ACTIVITY: Your reply should be made up of every line in the records below that holds the string "runphp".

━━━━

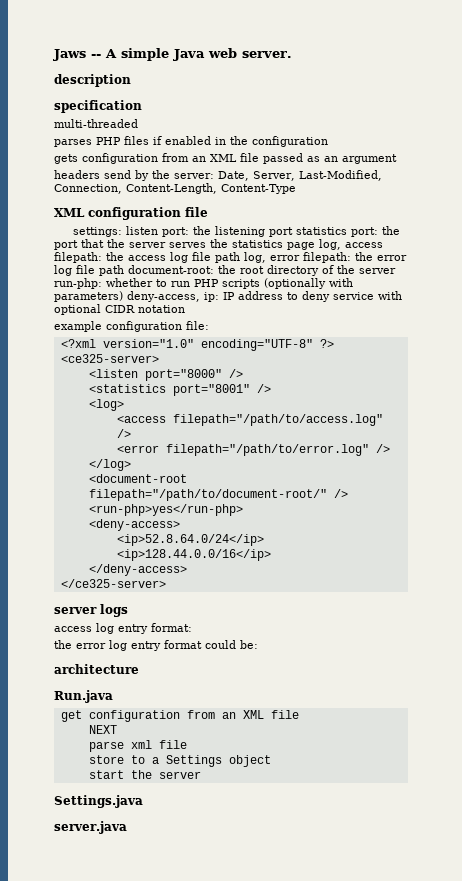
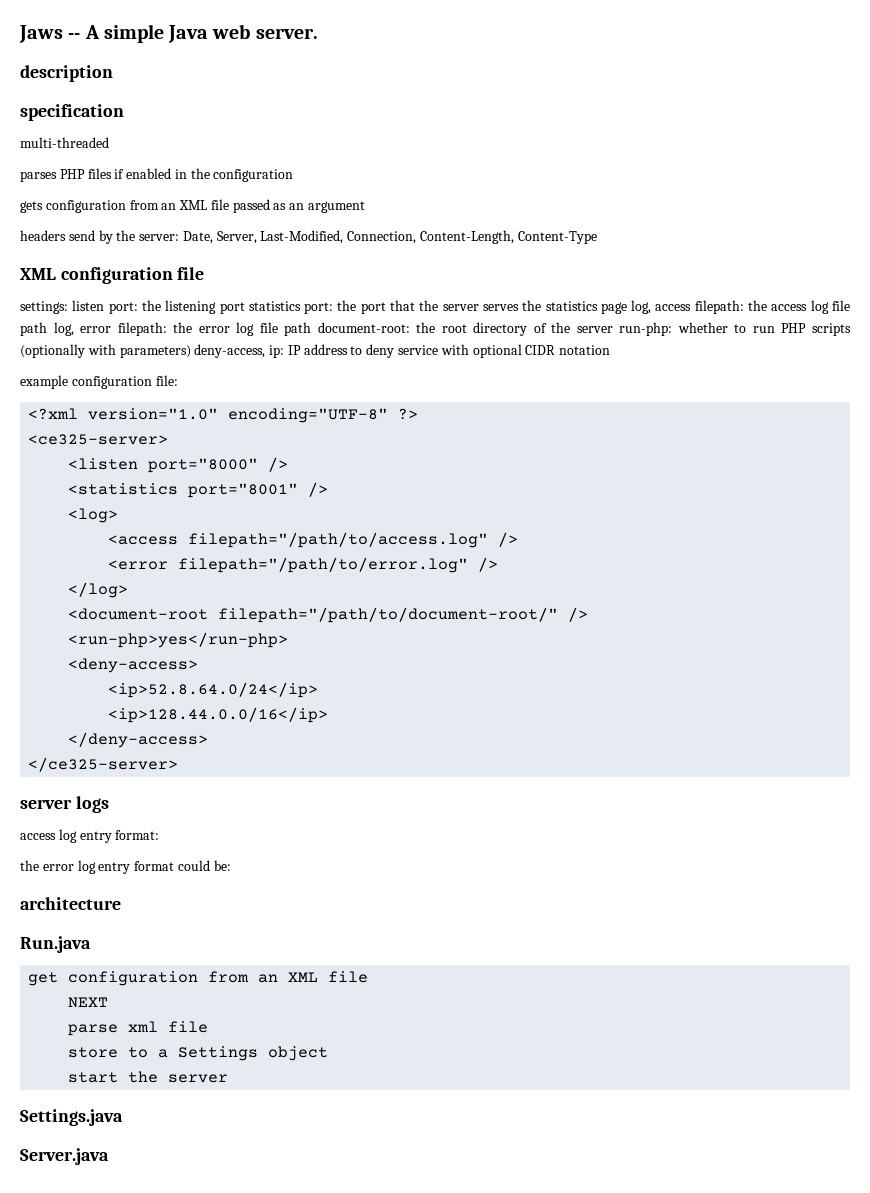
[54,821,127,834] server.java -> [20,1148,109,1165] Server.java

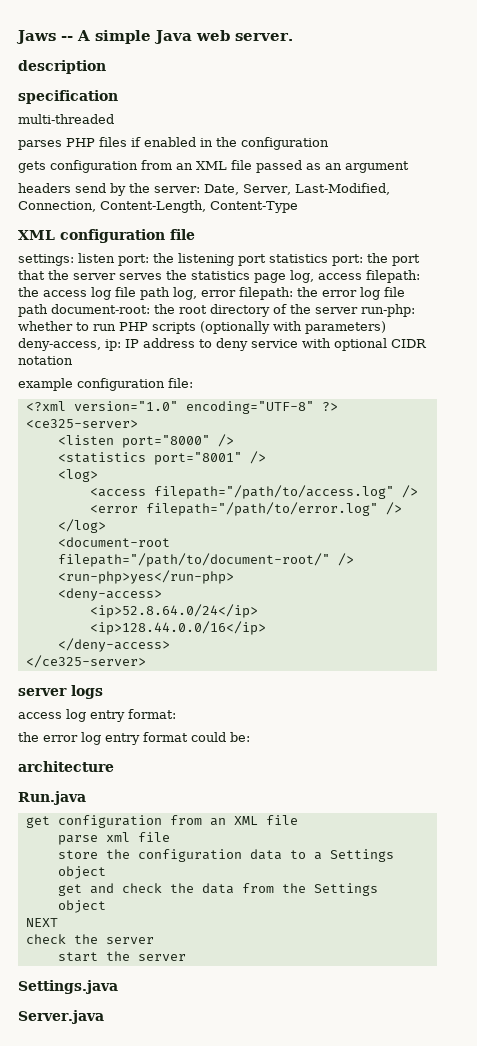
[68,997,109,1008] // NEXT -> (298, 820) none
(119, 1052) none -> [105,849,282,862] the configuration data
(329, 1053) none -> [57,883,378,896] [57,900,106,913] [25,918,58,927] [25,934,154,944] // get and check the data from the Settings object // NEXT // check the server

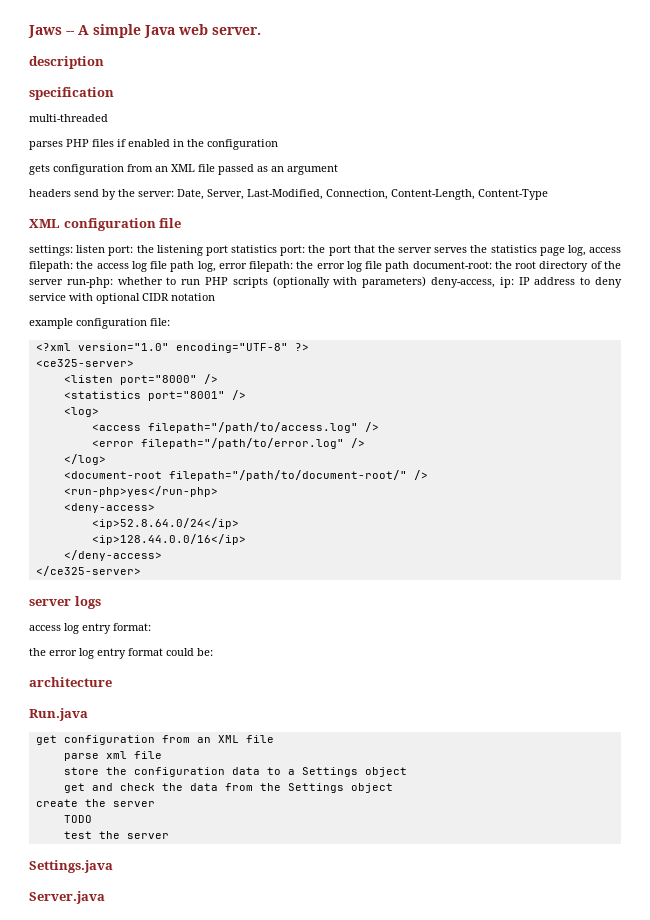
[25,918,58,927] [25,934,154,944] [57,952,98,962] NEXT // check the server // start -> [35,799,155,807] [63,815,92,823] [63,831,92,839] create the server // TODO // test

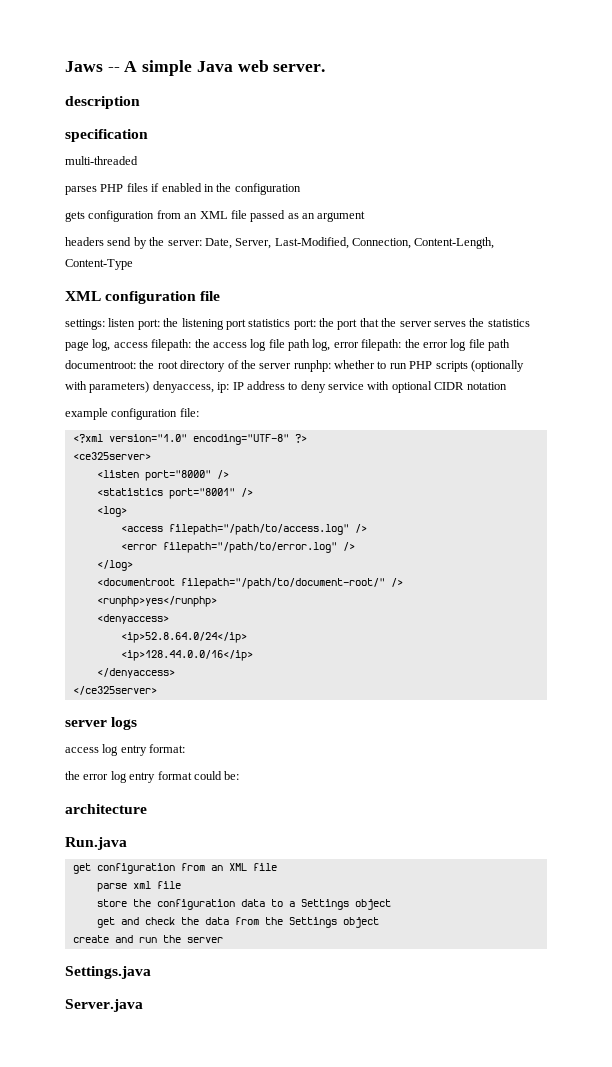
[412,261,492,269] document-root: -> [65,360,136,369] documentroot:
[66,277,113,288] run-php: -> [293,360,331,372] runphp:
[431,277,496,288] deny-access, -> [152,381,214,393] denyaccess,
[35,359,134,367] <ce325-server> -> [72,452,151,460] <ce325server>
[63,471,162,479] <document-root -> [96,578,175,586] <documentroot
[63,486,218,497] [63,503,155,513] <run-php>yes</run-php> // <deny-access> -> [96,596,217,607] [96,614,169,624] <runphp>yes</runphp> // <denyaccess>
[63,550,162,561] [35,566,141,576] </deny-access> // </ce325-server> -> [96,668,175,678] [72,686,157,695] </denyaccess> // </ce325server>
[84,799,155,807] [63,815,92,823] [63,831,92,839] the server // TODO // test -> [114,935,157,943] and run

━━━━

TASK RESPONSE:
[66,277,113,288] run-php: -> [293,360,331,372] runphp:
[63,486,218,497] [63,503,155,513] <run-php>yes</run-php> // <deny-access> -> [96,596,217,607] [96,614,169,624] <runphp>yes</runphp> // <denyaccess>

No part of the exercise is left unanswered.